> RECORDED INFORMATION
>>
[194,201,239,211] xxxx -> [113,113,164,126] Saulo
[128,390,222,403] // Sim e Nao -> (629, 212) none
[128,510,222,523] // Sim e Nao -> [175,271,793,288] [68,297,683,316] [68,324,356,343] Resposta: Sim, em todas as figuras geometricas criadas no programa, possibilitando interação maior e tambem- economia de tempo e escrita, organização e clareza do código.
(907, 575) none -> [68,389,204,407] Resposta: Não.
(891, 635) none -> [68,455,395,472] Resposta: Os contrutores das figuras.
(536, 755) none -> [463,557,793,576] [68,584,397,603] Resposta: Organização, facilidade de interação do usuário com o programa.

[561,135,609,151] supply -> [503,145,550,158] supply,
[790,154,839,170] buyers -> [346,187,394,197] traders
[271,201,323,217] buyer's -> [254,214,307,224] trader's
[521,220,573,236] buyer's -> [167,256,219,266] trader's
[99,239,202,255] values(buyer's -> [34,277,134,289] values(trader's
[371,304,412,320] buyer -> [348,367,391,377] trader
<<
>>
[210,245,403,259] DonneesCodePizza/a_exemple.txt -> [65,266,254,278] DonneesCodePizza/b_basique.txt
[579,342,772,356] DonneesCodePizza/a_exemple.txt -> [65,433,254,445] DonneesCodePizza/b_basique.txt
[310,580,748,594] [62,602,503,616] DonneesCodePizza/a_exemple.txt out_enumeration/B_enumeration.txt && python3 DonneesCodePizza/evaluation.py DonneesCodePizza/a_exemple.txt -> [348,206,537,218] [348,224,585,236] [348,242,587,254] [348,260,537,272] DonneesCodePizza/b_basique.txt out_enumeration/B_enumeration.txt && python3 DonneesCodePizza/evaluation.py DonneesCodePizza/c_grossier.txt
<<
>>
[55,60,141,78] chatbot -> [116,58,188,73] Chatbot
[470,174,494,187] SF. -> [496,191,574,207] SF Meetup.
<<
> ABOUT THIS EXERCISE
Among the entries above, the line containing "[790,154,839,170] buyers ->", the line containing "[371,304,412,320] buyer ->", and all lines between them are to be restated word for word; nothing else belongs in the reply.

> TASK SOLUTION
[790,154,839,170] buyers -> [346,187,394,197] traders
[271,201,323,217] buyer's -> [254,214,307,224] trader's
[521,220,573,236] buyer's -> [167,256,219,266] trader's
[99,239,202,255] values(buyer's -> [34,277,134,289] values(trader's
[371,304,412,320] buyer -> [348,367,391,377] trader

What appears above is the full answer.